The following SfePy description file is used for definition of the microscopic problem: homogenization_opt.py.

In the case of the identification process function get_mat() obtains the material parameters (Young’s modules, Poisson’s ratios) from the outer identification loop. Otherwise these parameters are given by values.

Notice the use of parametric_hook (Miscellaneous) to pass around the optimization parameters.

Macroscopic simulation

The homogenized elasticity problem is solved for the unknown macroscopic displacements and the elongation of the composite specimen is evaluated for a given loading. These values are used to determine the slopes of the calculated force-elongation dependencies which are required by the objective function.
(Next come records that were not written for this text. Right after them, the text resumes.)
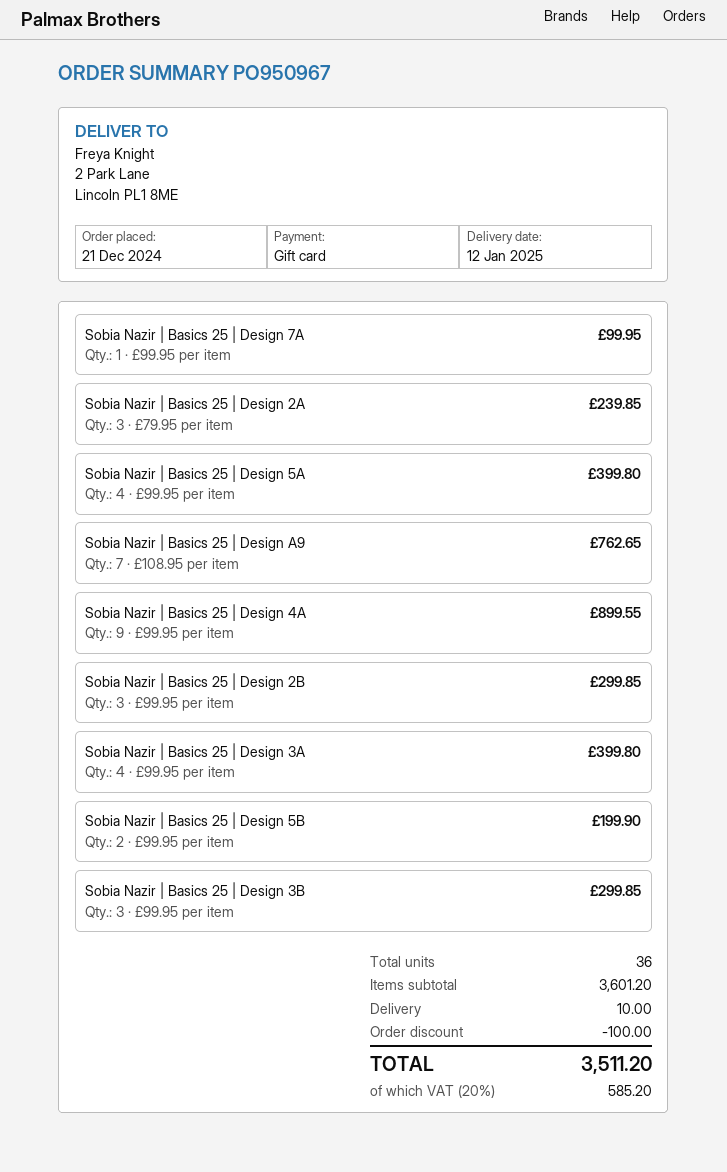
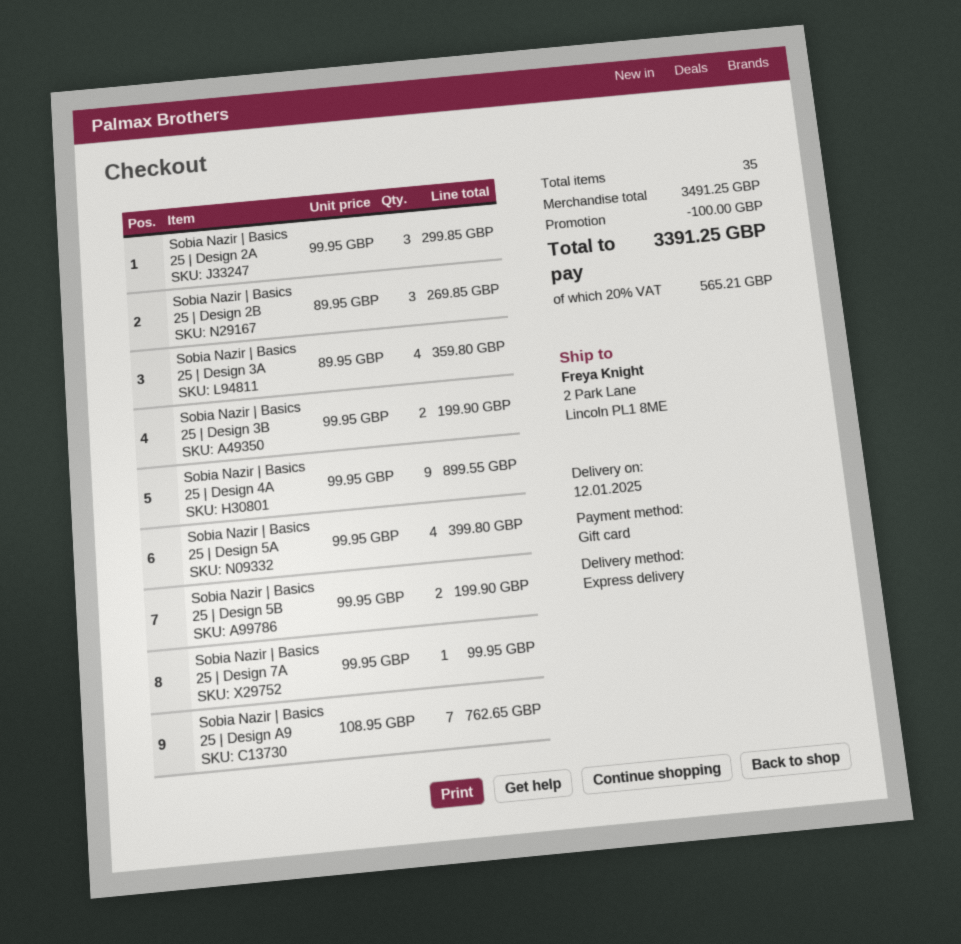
Sobia Nazir | Basics 25 | Design 2A: 3 x 79.95 = 239.85 -> 3 x 99.95 = 299.85
Sobia Nazir | Basics 25 | Design 2B: 3 x 99.95 = 299.85 -> 3 x 89.95 = 269.85
Sobia Nazir | Basics 25 | Design 3A: 4 x 99.95 = 399.80 -> 4 x 89.95 = 359.80
Sobia Nazir | Basics 25 | Design 3B: 3 x 99.95 = 299.85 -> 2 x 99.95 = 199.90
total quantity: 36 -> 35
subtotal: 3601.20 -> 3491.25
shipping: 10.00 -> none
tax: 20% = 585.20 -> 20% = 565.21
total: 3511.20 -> 3391.25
The SfePy description file for the macroscopic analysis: linear_elasticity_opt.py.

Identification procedure

The identification of material parameters, i.e. the Young’s modulus and Poisson’s ratio, of the epoxy matrix (E_m, \nu_m) and carbon fibers (E_f, \nu_f) can be formulated as a minimization of the following objective function:

(1)\Phi(\mathbf x) = \sum_{i \in \lbrace 0, 30, 60, 90\rbrace}
\left(1 - {k_{comp}^i(\mathbf x) \over k_{exp}^i}\right)^2,

where k_{comp}^i and k_{exp}^i are the computed and measured slopes of the force-elongation tangent lines for a given fiber orientation. This function is minimized using scipy.optimize.fmin_tnc(), considering bounds of the identified parameters.

Tho following steps are performed in each iteration of the optimization loop:

  1. Solution of the microscopic problem, evaluation of the homogenized elasticity tensor.

  2. Solution of the macroscopic problems for different fiber orientations (0, 30, 60, 90), this is incorporated by appropriate rotation of the elasticity tensor.

  3. Evaluation of the objective function.

Python script for material identification: material_opt.py.

Running identification script

Run the script from the command shell as (from the top-level directory of SfePy):

$ python sfepy/examples/homogenization/material_opt.py

The iteration process is monitored using graphs where the values of the objective function and material parameters are plotted.

_images/iterations.png

The resulting values of E_f, \nu_f, E_m, \nu_m can be found at the end of the script output:

>>> material optimization FINISHED <<<
material_opt_micro: terminated
optimized parameters: [1.71129526e+11 3.20844131e-01 2.33507829e+09 2.00000000e-01]

So that:

E_f = 171.13 GPa

\nu_f = 3.21

E_m = 2.34 GPa

\nu_m = 0.20

Note: The results may vary across SciPy versions and related libraries.